4) Edtech firm GoStudent raises monster round to scale up

SoftBank, Tencent and other leading investors are betting that the next big online education company will come out of Europe. Vienna-based online tutoring startup GoStudent has raised €205 million in a bumper investment round that values the five-year-old firm at €1.4 billion.

5) EA buys UK gaming studio Playdemic in £1 billion deal

Videogame giant Electronic Arts has swooped for Cheshire, UK-headquartered Playdemic in a £1 billion deal. Playdemic, founded in 2010 and led by CEO Paul Gouge, is the studio behind hit mobile game Golf Clash.

6) EU opens probe into Google's adtech business

Google was in the EU antitrust spotlight again on Tuesday as regulators opened an investigation into whether its digital advertising business gives the Alphabet unit an unfair advantage over rivals and advertisers.

7) When rivals merge: Raisin and Deposit Solutions become one

Two of Germany's largest fintech scale-ups, Raisin and Deposit Solutions, are merging into a new pan-European group called Raisin DS. The combined entity made up of the two firmer rivals will be headquartered in Berlin and will have around 400 banking partners as well as over 500 employees.

8) Aircall dials up $120 million in fresh funding

French cloud-based phone system and call centre platform Aircall has raised $120 million and now sits at a valuation of over $1 billion.

9) Call for a ban on facial recognition tech in public spaces

Europe's two privacy watchdogs teamed up to call for a ban on the use of facial recognition in public spaces, going against draft European Union rules which would allow the technology to be used for public security reasons.

10) Germany launches antitrust probe against Apple

Germany’s competition authority, the FCO, has completed its Big Tech GAFA ‘bingo’ card by opening a proceeding against Apple. As with similar investigations already opened this year — into Amazon, Facebook and Google — the proceeding will determine whether or not the iPhone maker meets the threshold of Germany’s updated competition law.
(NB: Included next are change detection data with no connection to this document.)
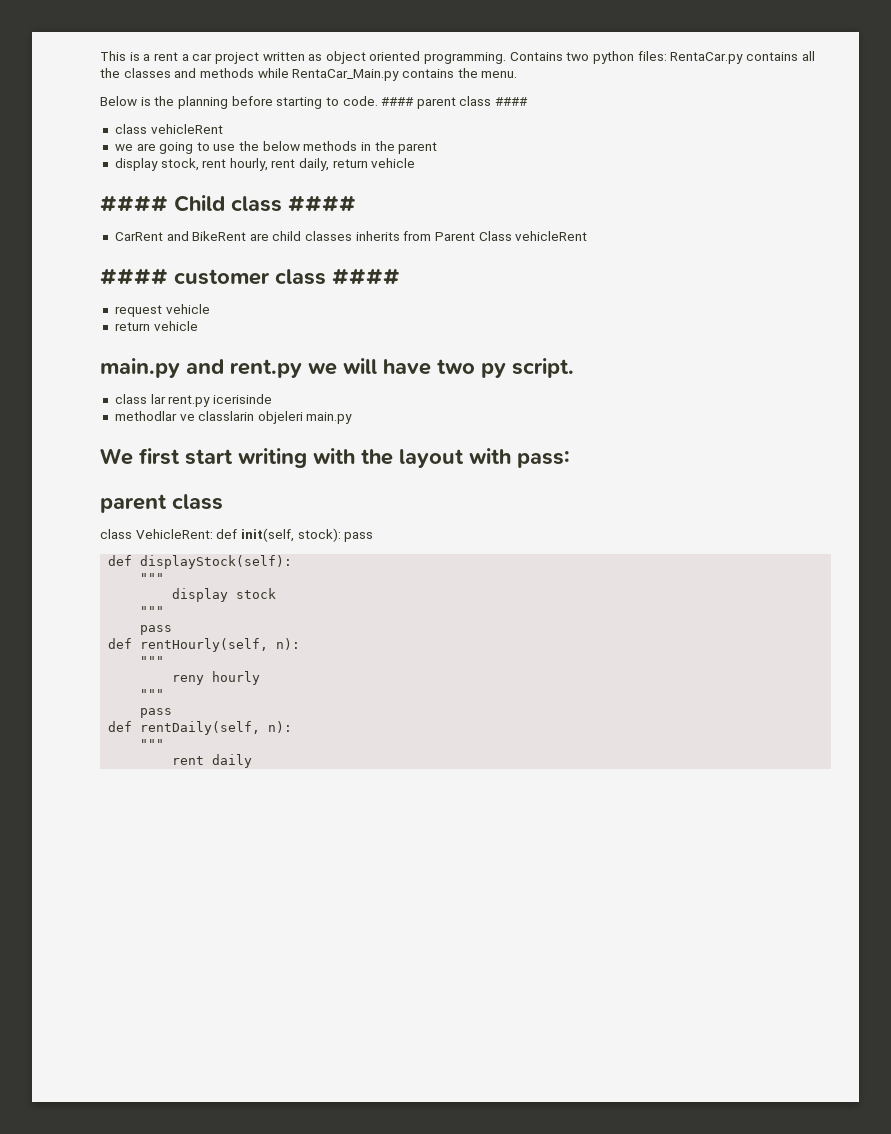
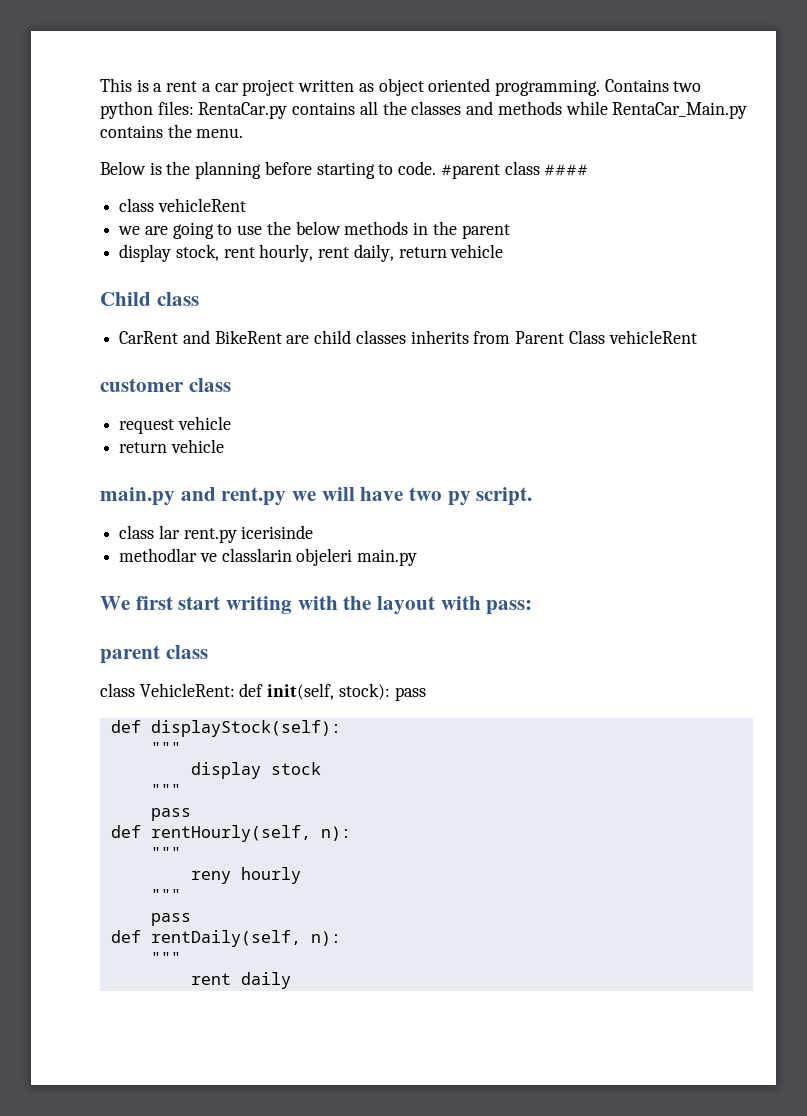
- #### parent class ####
+ #parent class ####
- #### Child class ####
+ Child class
- #### customer class ####
+ customer class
Patient capital in European healthtech, with Fiona Pathiraja, Crista Galli Ventures.

Bonus link(s):

- The European Union will invest nearly €9 billion in European space programs over the period of 2021 to 2027, the European Space Agency (ESA) said.

- A ruling by Europe’s top court has shed some light on the conditions under which content-sharing platforms are exempted from responsibility for copyright infringements, with potentially far-reaching implications for the EU’s Copyright Directive and the Digital Services Act.

- Google's YouTube won its latest copyright-infringement challenge after Europe's top court said online platforms are not liable for users uploading unauthorised works unless the platforms failed to take quick action to remove or block access to the content.

- The European Commission laid out its vision for a Joint Cyber Unit to tackle evolving cyberthreats and to increase European resilience.